[Detected change data]
******************************
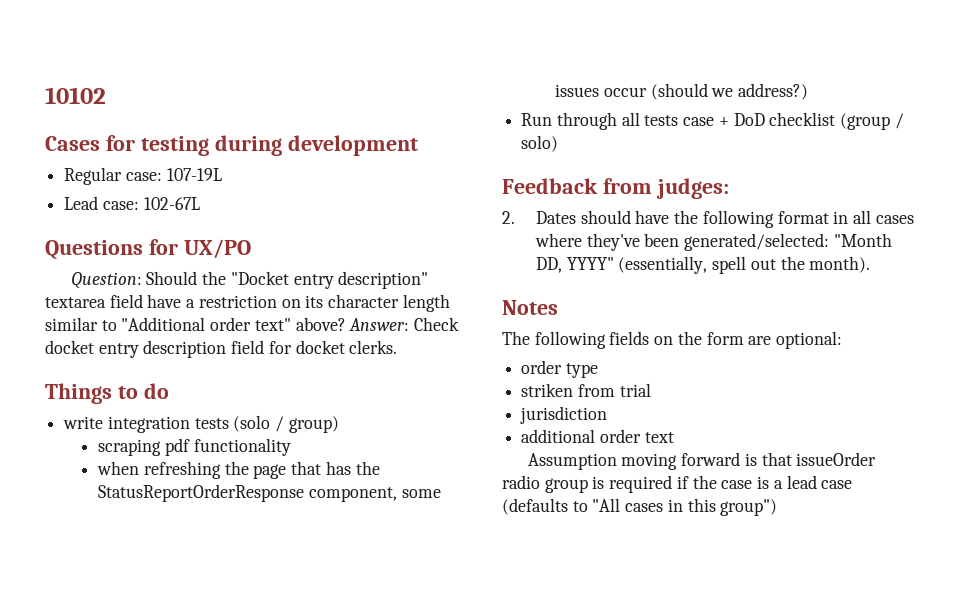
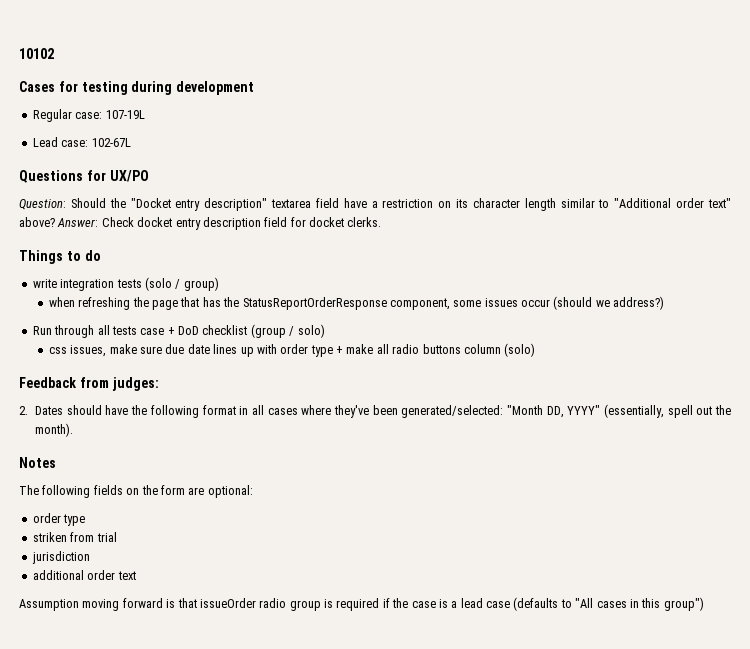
- scraping pdf functionality
+ css issues, make sure due date lines up with order type + make all radio buttons column (solo)

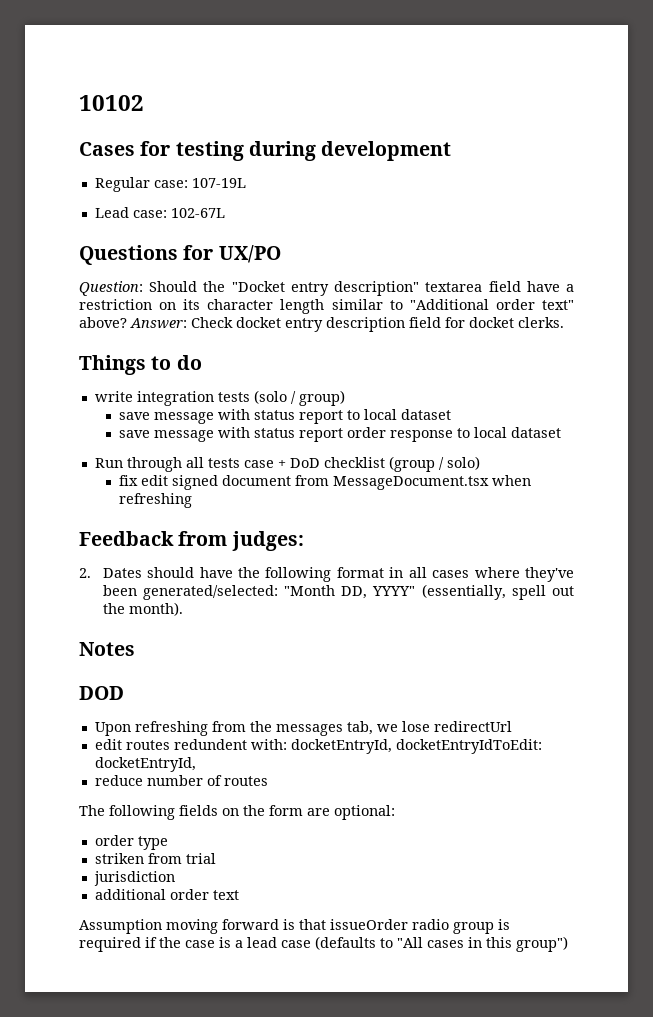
- when refreshing the page that has the StatusReportOrderResponse component, some issues occur (should we address?)
+ save message with status report to local dataset
+ save message with status report order response to local dataset
- css issues, make sure due date lines up with order type + make all radio buttons column (solo)
+ fix edit signed document from MessageDocument.tsx when refreshing
+ DOD
+ Upon refreshing from the messages tab, we lose redirectUrl
+ edit routes redundent with: docketEntryId, docketEntryIdToEdit: docketEntryId,
+ reduce number of routes

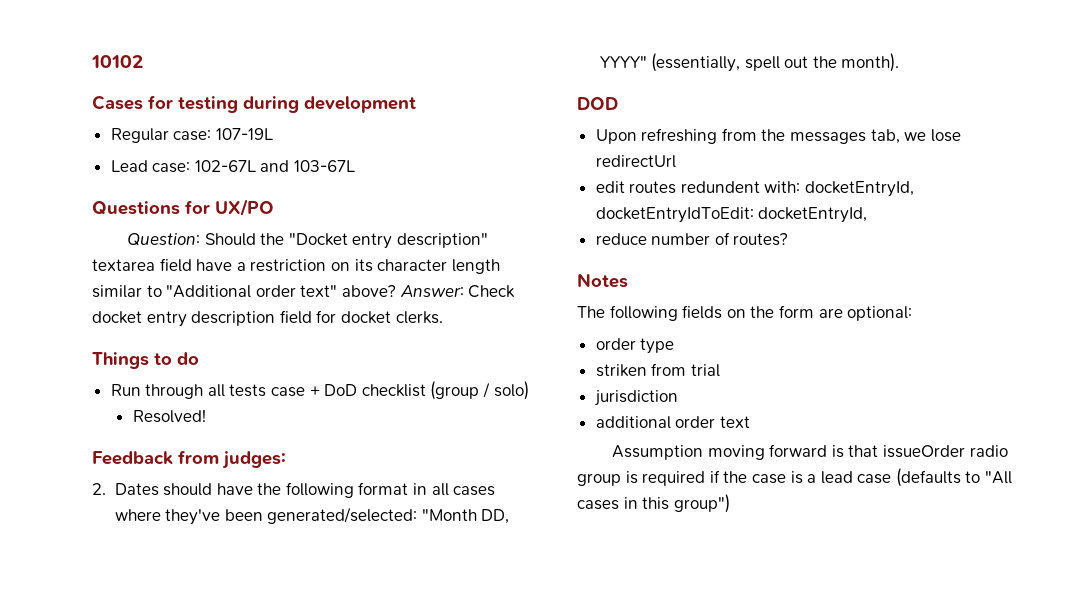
- Lead case: 102-67L
+ Lead case: 102-67L and 103-67L
- write integration tests (solo / group)
- save message with status report to local dataset
- save message with status report order response to local dataset
- fix edit signed document from MessageDocument.tsx when refreshing
+ Resolved!
- Notes
- reduce number of routes
+ reduce number of routes?
+ Notes

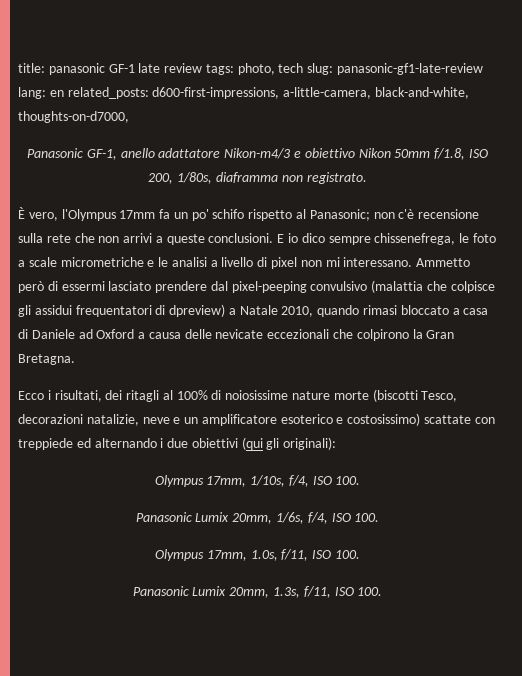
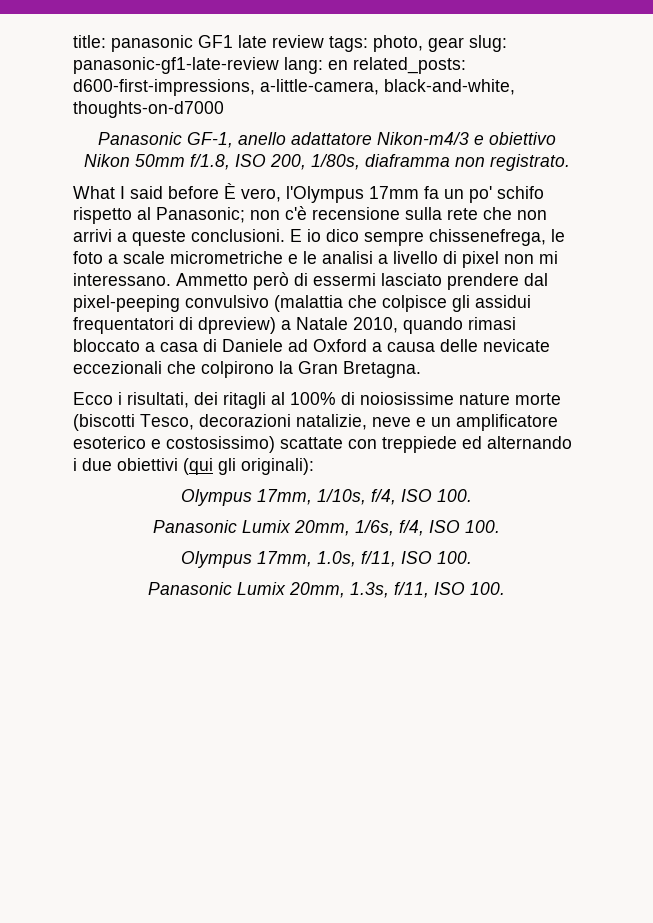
- title: panasonic GF-1 late review tags: photo, tech slug: panasonic-gf1-late-review lang: en related_posts: d600-first-impressions, a-little-camera, black-and-white, thoughts-on-d7000,
+ title: panasonic GF1 late review tags: photo, gear slug: panasonic-gf1-late-review lang: en related_posts: d600-first-impressions, a-little-camera, black-and-white, thoughts-on-d7000
- È vero, l'Olympus 17mm fa un po' schifo rispetto al Panasonic; non c'è recensione sulla rete che non arrivi a queste conclusioni.
+ What I said before È vero, l'Olympus 17mm fa un po' schifo rispetto al Panasonic; non c'è recensione sulla rete che non arrivi a queste conclusioni.

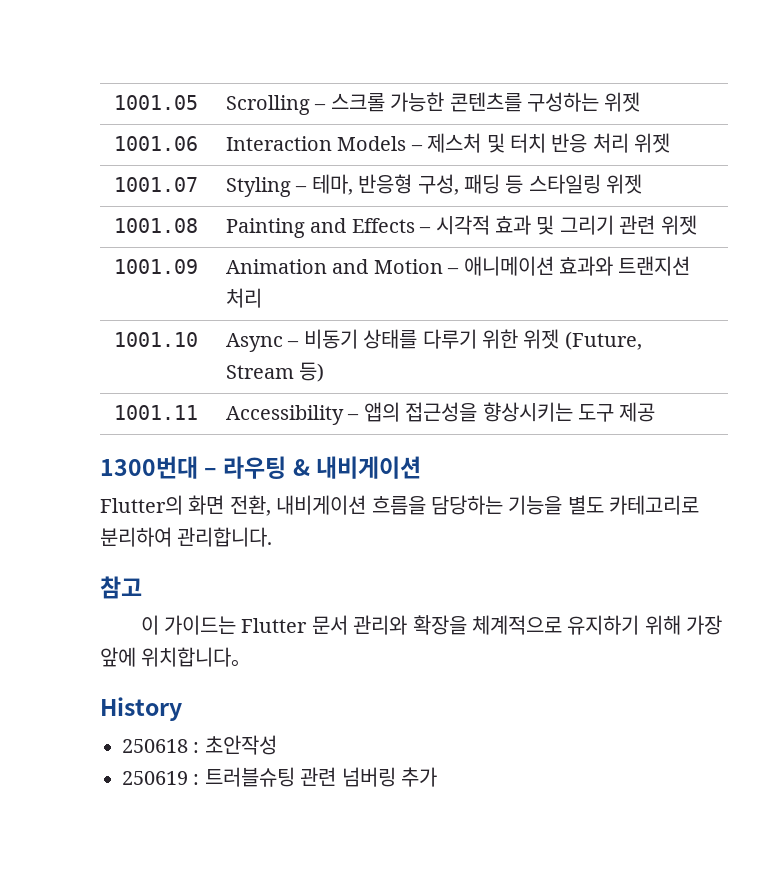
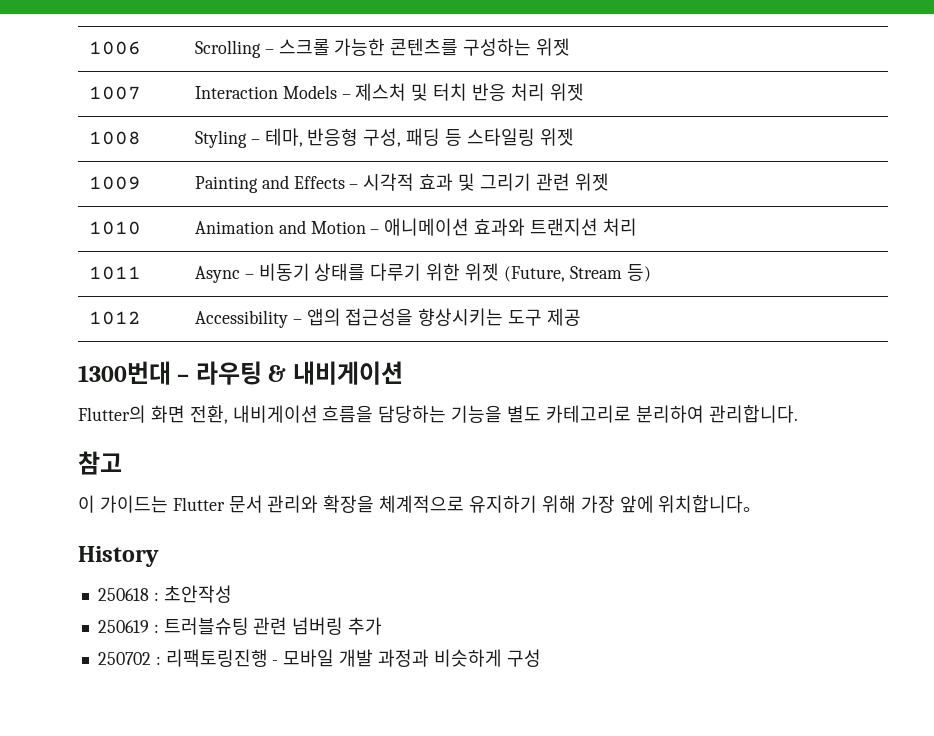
- 1001.05 | Scrolling – 스크롤 가능한 콘텐츠를 구성하는 위젯
+ 1006 | Scrolling – 스크롤 가능한 콘텐츠를 구성하는 위젯
- 1001.06 | Interaction Models – 제스처 및 터치 반응 처리 위젯
+ 1007 | Interaction Models – 제스처 및 터치 반응 처리 위젯
- 1001.07 | Styling – 테마, 반응형 구성, 패딩 등 스타일링 위젯
+ 1008 | Styling – 테마, 반응형 구성, 패딩 등 스타일링 위젯
- 1001.08 | Painting and Effects – 시각적 효과 및 그리기 관련 위젯
+ 1009 | Painting and Effects – 시각적 효과 및 그리기 관련 위젯
- 1001.09 | Animation and Motion – 애니메이션 효과와 트랜지션 처리
+ 1010 | Animation and Motion – 애니메이션 효과와 트랜지션 처리
- 1001.10 | Async – 비동기 상태를 다루기 위한 위젯 (Future, Stream 등)
+ 1011 | Async – 비동기 상태를 다루기 위한 위젯 (Future, Stream 등)
- 1001.11 | Accessibility – 앱의 접근성을 향상시키는 도구 제공
+ 1012 | Accessibility – 앱의 접근성을 향상시키는 도구 제공
+ 250702 : 리팩토링진행 - 모바일 개발 과정과 비슷하게 구성

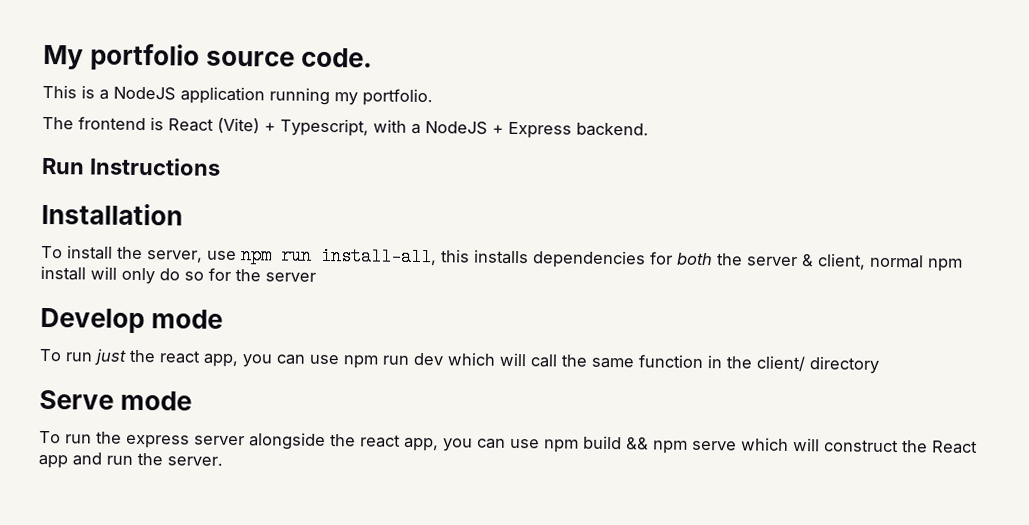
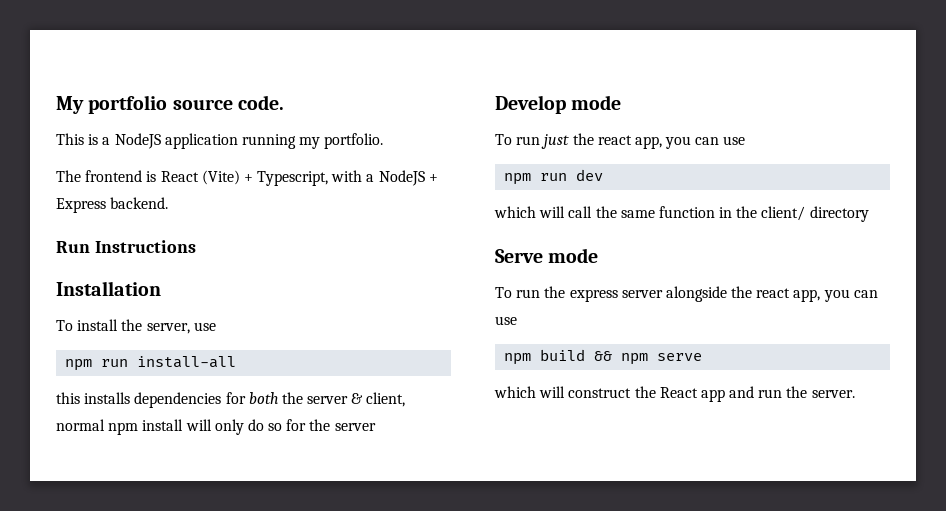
- To install the server, use npm run install-all, this installs dependencies for both the server & client, normal npm install will only do so for the server
+ To install the server, use
+ npm run install-all
+ this installs dependencies for both the server & client, normal npm install will only do so for the server
- To run just the react app, you can use npm run dev which will call the same function in the client/ directory
+ To run just the react app, you can use
+ npm run dev
+ which will call the same function in the client/ directory
- To run the express server alongside the react app, you can use npm build && npm serve which will construct the React app and run the server.
+ To run the express server alongside the react app, you can use
+ npm build && npm serve
+ which will construct the React app and run the server.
******************************
### PROBLEM REQUIREMENTS
Among the entries above, the lines between the ones containing "1010 | Animation" and "1012 | Accessibility", inclusive, are to be transcribed exactly. No other line is to be given.

### TASK ANSWER
+ 1010 | Animation and Motion – 애니메이션 효과와 트랜지션 처리
- 1001.10 | Async – 비동기 상태를 다루기 위한 위젯 (Future, Stream 등)
+ 1011 | Async – 비동기 상태를 다루기 위한 위젯 (Future, Stream 등)
- 1001.11 | Accessibility – 앱의 접근성을 향상시키는 도구 제공
+ 1012 | Accessibility – 앱의 접근성을 향상시키는 도구 제공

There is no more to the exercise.